Manual review — ran the PR-review toolkit (code-reviewer, silent-failure-hunter) and a security review. No CRITICAL/HIGH findings. The silent-failure review drove the observability hardening above. Security review verified the RCE boundary (root-owned managed-settings, repo can't override), IAM least-privilege (scoped grant, no wildcard), 0600 atomic write, no secret logging, and that json.dumps defeats header injection.

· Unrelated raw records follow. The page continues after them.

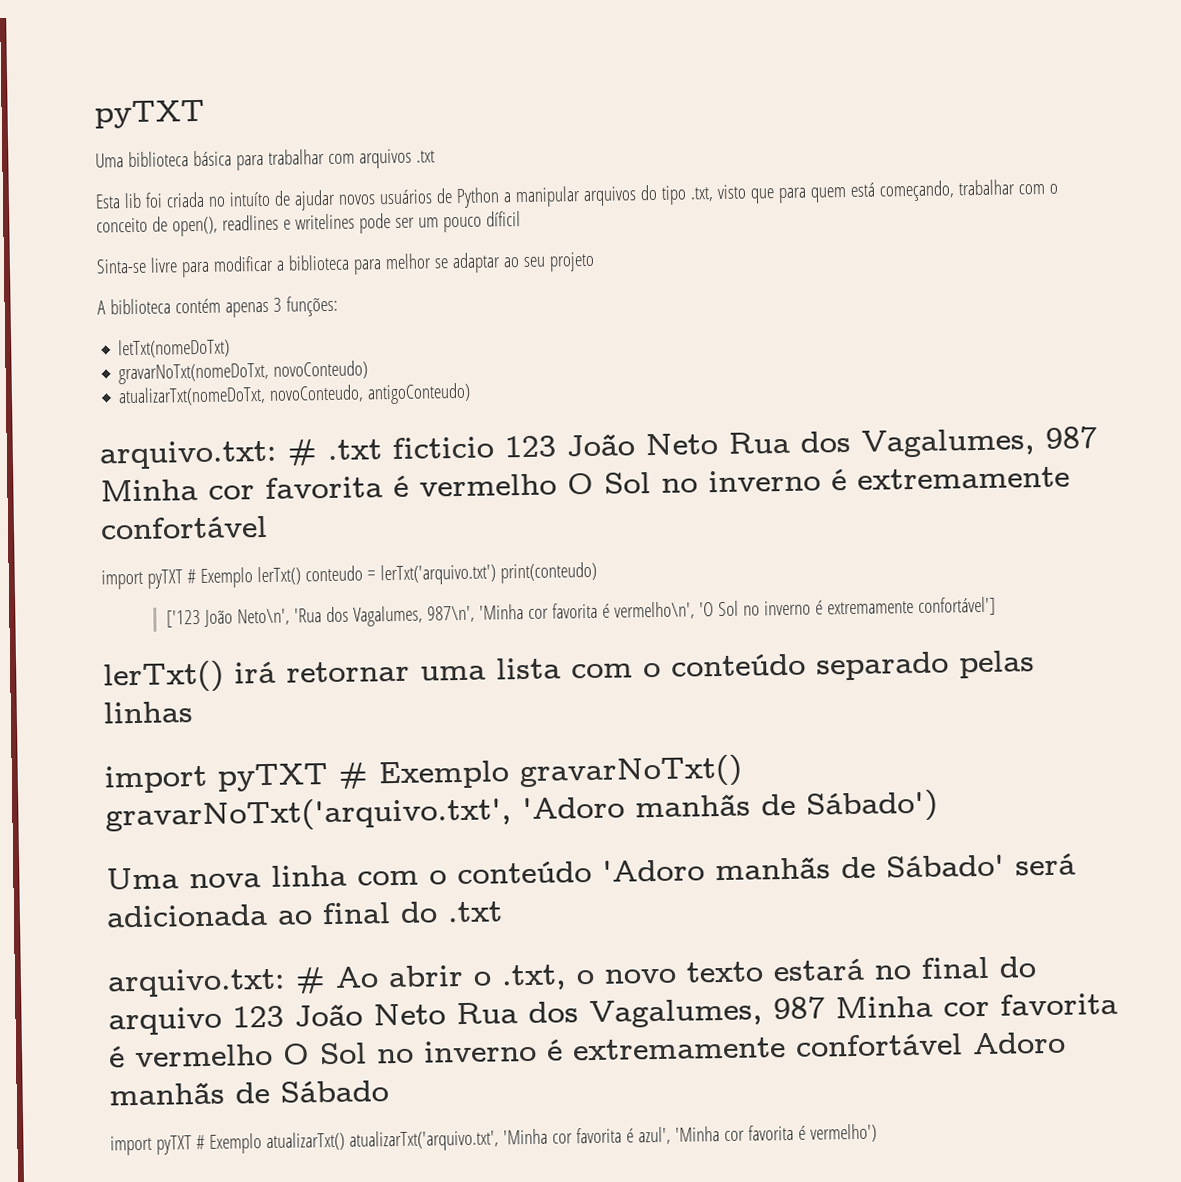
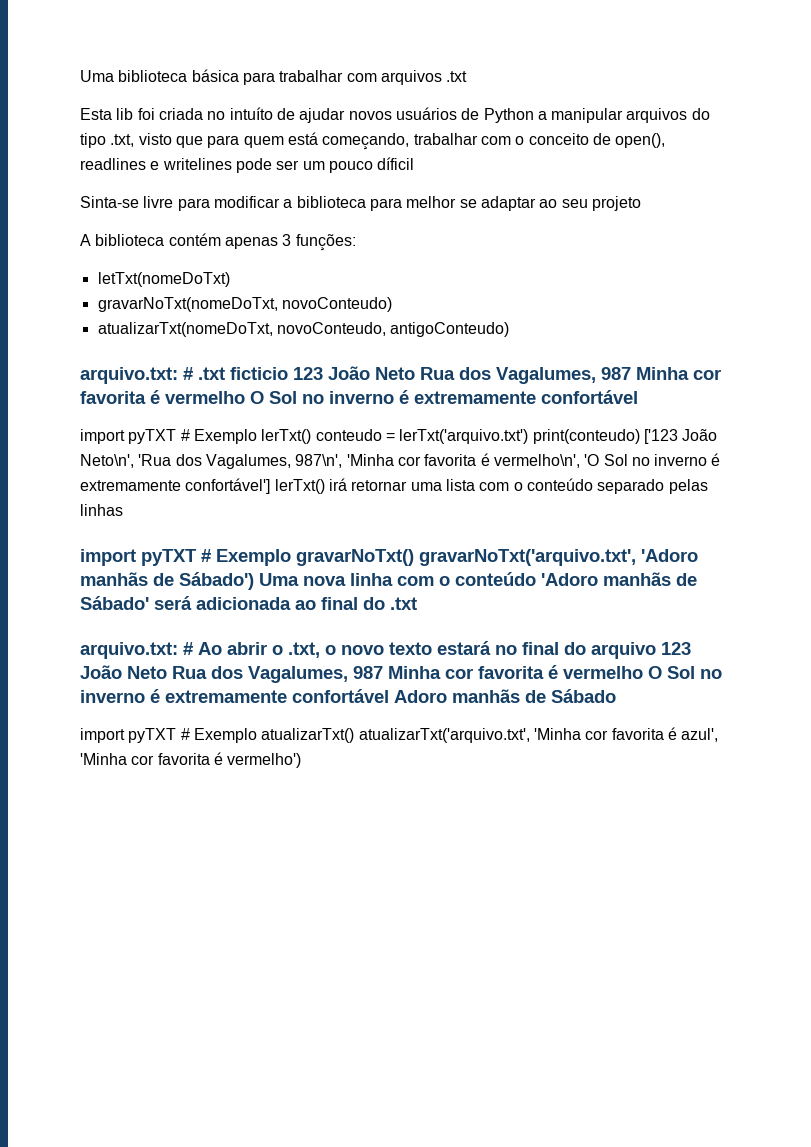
[94,99,205,129] pyTXT // -> (80, 76) none
(597, 572) // -> (640, 436) none
(996, 606) // -> (271, 486) none
(938, 806) // -> (254, 581) none

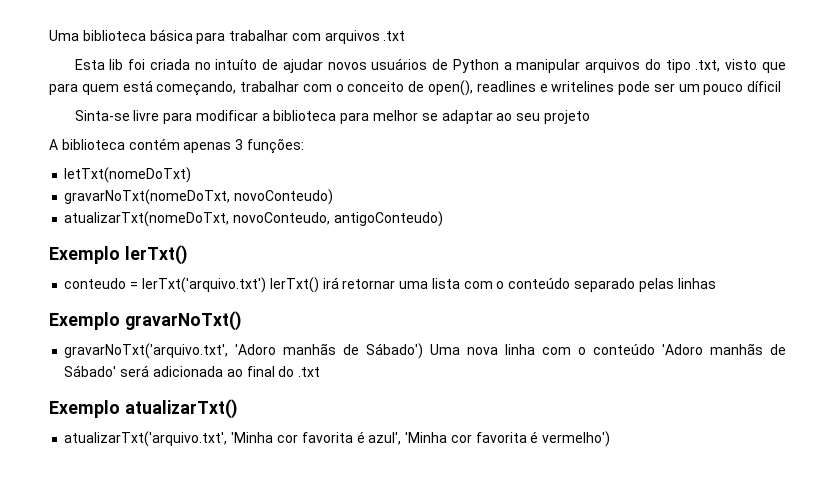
[80,366,721,384] [80,390,638,404] [80,429,190,444] arquivo.txt: # .txt ficticio 123 João Neto Rua dos Vagalumes, 987 Minha cor favorita é vermelho O Sol no inverno é extremamente confortável // import pyTXT # -> (443, 219) none
(312, 436) none -> (187, 255) //
[532,429,718,444] [80,453,721,469] [80,478,271,494] print(conteudo) ['123 João Neto\n', 'Rua dos Vagalumes, 987\n', 'Minha cor favorita é vermelho\n', 'O Sol no inverno é extremamente confortável'] -> (266, 285) none
[80,549,211,566] import pyTXT # -> (716, 283) none
(414, 557) none -> (241, 321) //
[80,641,691,659] [80,665,722,683] [80,689,616,703] [80,728,190,743] arquivo.txt: # Ao abrir o .txt, o novo texto estará no final do arquivo 123 João Neto Rua dos Vagalumes, 987 Minha cor favorita é vermelho O Sol no inverno é extremamente confortável Adoro manhãs de Sábado // import pyTXT # -> (321, 372) none
(355, 735) none -> (237, 409) //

Live verification (deployed dev stack, us-east-1): a real agent task's Bedrock calls show all three metadata fields in the invocation logs, signed by the session-tagged role — proving both tracks end-to-end (Track 2 via requestMetadata, Track 1 via the abca-bedrock-<task_id> session ARN). This also resolves the one risk flagged in the design as unverified: Claude Code does sign the X-Amzn-Bedrock-Request-Metadata header. Redacted sample log record:

{
  "requestMetadata": {
    "user_id": "<redacted-cognito-sub>",
    "repo": "<owner>/<repo>",
    "task_id": "<task-ulid>"
  },
  "modelId": "arn:aws:bedrock:us-east-1:<account>:inference-profile/us.anthropic.claude-sonnet-4-6",
  "identity": {
    "arn": "arn:aws:sts::<account>:assumed-role/<stack>-AgentSessionRole<id>/abca-bedrock-<task-ulid>"
  }
}

Clean-deploy verification of the logging fixes: I reset the account's model-invocation logging config to empty, then ran cdk deploy of this branch. The ModelInvocationLogging custom resource went UPDATE_COMPLETE (previously UPDATE_FAILED), and the live config came back enabled by the deploy itself (pointing at the stack's own log group + BedrockLoggingRole) — confirming the full chain end-to-end: empty-bucket error removed → masking narrowed → iam:PassRole granted. Stack UPDATE_COMPLETE.

Note: the cost-allocation-tag activation (Cost Explorer / CUR side) remains an operator step documented in the guide and cannot be pre-activated — the tag keys only appear after the first tagged call.

Notes for reviewers

Closes #215

bgagent added 7 commits June 30, 2026 16:05
Design for per-user/per-repo Bedrock spend attribution. Key finding:
Bedrock is invoked by the Claude Code CLI subprocess, not the agent's
boto3, so both tracks (IAM session tags + request metadata) are wired
via Claude Code config (awsCredentialExport, ANTHROPIC_CUSTOM_HEADERS)
and a new BedrockInvokeRole — not by extending aws_session.py.

Refs #215
…ata (#215)

Attribute Bedrock model-inference spend per user/repo. Bedrock is invoked
by the Claude Code subprocess (CLAUDE_CODE_USE_BEDROCK=1), so attribution is
wired through Claude Code's config, not the agent's boto3.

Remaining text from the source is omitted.